═════ Materials provided ═════

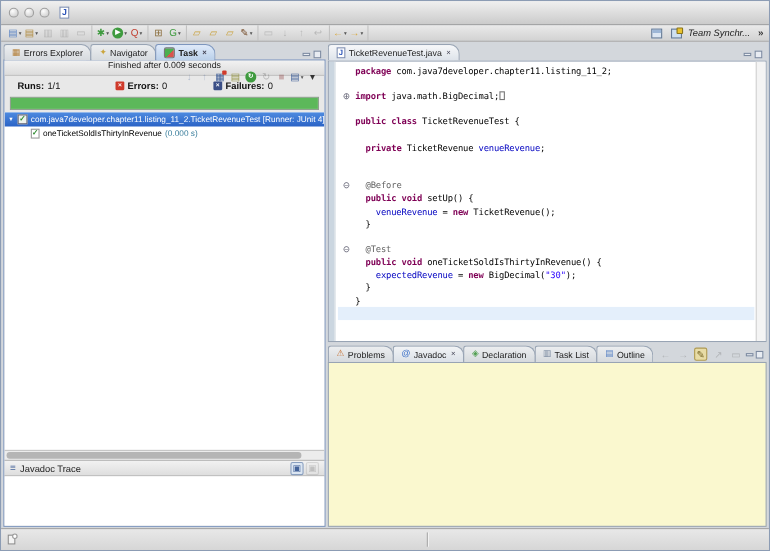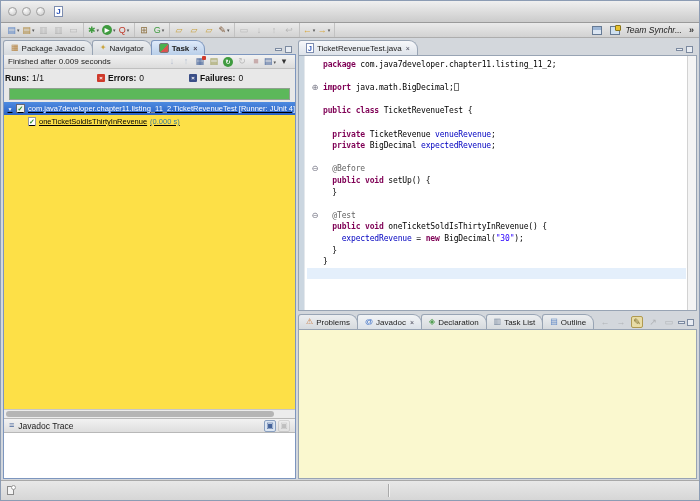--- a/index.html
+++ b/index.html
@@ -51,34 +51,34 @@
   .minmax{margin-left:auto;display:flex;gap:3px;align-items:center;padding:0 4px 2px 0;}
   .min-icon{width:7px;height:3px;border:1px solid #7c8aa0;background:#e8ecf2;display:inline-block;}
   .max-icon{width:7px;height:7px;border:1px solid #7c8aa0;background:#e8ecf2;display:inline-block;}
 
   
   .left-panel{position:absolute;left:2px;top:38px;width:293px;bottom:21px;}
   .left-panel .tab.active{background:linear-gradient(#dfeafa,#b9cfe9);border-color:#7d96be;font-weight:bold;}
   .left-body{position:absolute;left:0;top:15px;right:0;bottom:0;border:1px solid #7d96be;
     background:#e8e8e8;overflow:hidden;}
   .junit-toolbar{height:14px;background:linear-gradient(#f2f2f2,#dcdcdc);border-bottom:1px solid #c0c0c0;
-    display:flex;align-items:center;padding:0 4px;}
+    display:flex;align-items:center;padding:0 4px;flex-direction:column;}
   .junit-status{font-size:8px;color:#222;white-space:nowrap;}
   .junit-icons{margin-left:auto;display:flex;align-items:center;}
   .junit-icons .tb-item{height:12px;min-width:12px;}
-  .counters{height:17px;display:flex;align-items:center;font-size:8.5px;color:#111;padding:0 1px;}
+  .counters{height:17px;display:flex;align-items:center;font-size:8.5px;color:#111;padding:0 12px;}
   .counter-group{display:flex;align-items:center;gap:3px;width:92px;}
   .cnt-label{font-weight:600;}
   .err-icon{width:8px;height:8px;background:#cf3a2b;border-radius:1px;color:#fff;font-size:6px;
     line-height:8px;text-align:center;font-weight:bold;}
   .fail-icon{width:8px;height:8px;background:#3b4f87;border-radius:1px;color:#fff;font-size:6px;
     line-height:8px;text-align:center;font-weight:bold;}
   .progress-wrap{margin:2px 5px 3px 5px;height:12px;border:1px solid #8fa08f;background:#d8d8d8;}
   .progress-fill{height:100%;}
-  .test-tree{position:absolute;left:0;top:47px;right:0;bottom:69px;background:#fde047;overflow:hidden;text-decoration:underline;}
+  .test-tree{position:absolute;left:0;top:47px;right:0;bottom:69px;background:#ffffff;overflow:hidden;}
   .tree-row{height:13px;display:flex;align-items:center;font-size:7.5px;white-space:nowrap;overflow:hidden;}
   .tree-row.selected{background:linear-gradient(#4e8be0,#2b63c6);color:#fff;}
   .disclosure{width:12px;text-align:center;font-size:5px;flex:0 0 auto;}
   .suite-icon{width:9px;height:9px;background:#eef3ee;border:1px solid #667;flex:0 0 auto;
     font-size:7px;line-height:8px;text-align:center;color:#2e8b2e;margin-right:3px;font-weight:bold;}
   .testok-icon{width:8px;height:9px;background:#fff;border:1px solid #999;flex:0 0 auto;
     font-size:7px;line-height:8px;text-align:center;color:#2e8b2e;margin:0 3px 0 24px;font-weight:bold;}
   .tree-time{margin-left:3px;}
   .hscroll{position:absolute;left:0;right:0;bottom:60px;height:9px;background:#ececec;border-top:1px solid #c6c6c6;}
   .hthumb{position:absolute;left:2px;top:1px;height:6px;width:92%;background:#b5b5b5;border-radius:3px;}
@@ -236,21 +236,21 @@
       </span>
       <span class="team-label">Team Synchr...</span>
       <span class="overflow">»</span>
     </div>
   </div>
 
   <div class="left-panel">
     <div class="tab-row" id="left-tabs">
         <span class="tab">
           <span class="tab-glyph" style="color: rgb(181, 129, 60);">▦</span>
-          <span>Package Javadoc</span>
+          <span>Errors Explorer</span>
         </span>
         <span class="tab">
           <span class="tab-glyph" style="color: rgb(202, 165, 61);">✦</span>
           <span>Navigator</span>
         </span>
         <span class="tab active">
           <span style="width: 10px; height: 10px; border: 1px solid rgb(119, 119, 119); border-radius: 2px; background: linear-gradient(135deg, rgb(76, 175, 80) 55%, rgb(217, 83, 79) 55%);"></span>
           <span>Task</span>
           <span class="close">×</span>
         </span>
@@ -378,33 +378,36 @@
           <div class="code-line">
             <span class="fold"></span>
             <span class="ltext"></span>
           </div>
           <div class="code-line">
             <span class="fold"></span>
             <span class="ltext"><span class="tok-p">  </span><span class="tok-k">private</span><span class="tok-p"> TicketRevenue </span><span class="tok-f2">venueRevenue</span><span class="tok-p">;</span></span>
           </div>
           <div class="code-line">
             <span class="fold"></span>
-            <span class="ltext"><span class="tok-p">  </span><span class="tok-k">private</span><span class="tok-p"> BigDecimal </span><span class="tok-f2">expectedRevenue</span><span class="tok-p">;</span></span>
           </div>
           <div class="code-line">
             <span class="fold"></span>
             <span class="ltext"></span>
           </div>
           <div class="code-line">
             <span class="fold">⊖</span>
             <span class="ltext"><span class="tok-p">  </span><span class="tok-a">@Before</span></span>
           </div>
           <div class="code-line">
             <span class="fold"></span>
             <span class="ltext"><span class="tok-p">  </span><span class="tok-k">public</span><span class="tok-p"> </span><span class="tok-k">void</span><span class="tok-p"> setUp() {</span></span>
+          </div>
+          <div class="code-line">
+            <span class="fold"></span>
+            <span class="ltext"><span class="tok-p">    </span><span class="tok-f2">venueRevenue</span><span class="tok-p"> = </span><span class="tok-k">new</span><span class="tok-p"> TicketRevenue();</span></span>
           </div>
           <div class="code-line">
             <span class="fold"></span>
             <span class="ltext"><span class="tok-p">  }</span></span>
           </div>
           <div class="code-line">
             <span class="fold"></span>
             <span class="ltext"></span>
           </div>
           <div class="code-line">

═════

## What the task requires
In the lines above, find the word "active" and copy each line that contains it.

## Solution for this exercise
   .left-panel .tab.active{background:linear-gradient(#dfeafa,#b9cfe9);border-color:#7d96be;font-weight:bold;}
         <span class="tab active">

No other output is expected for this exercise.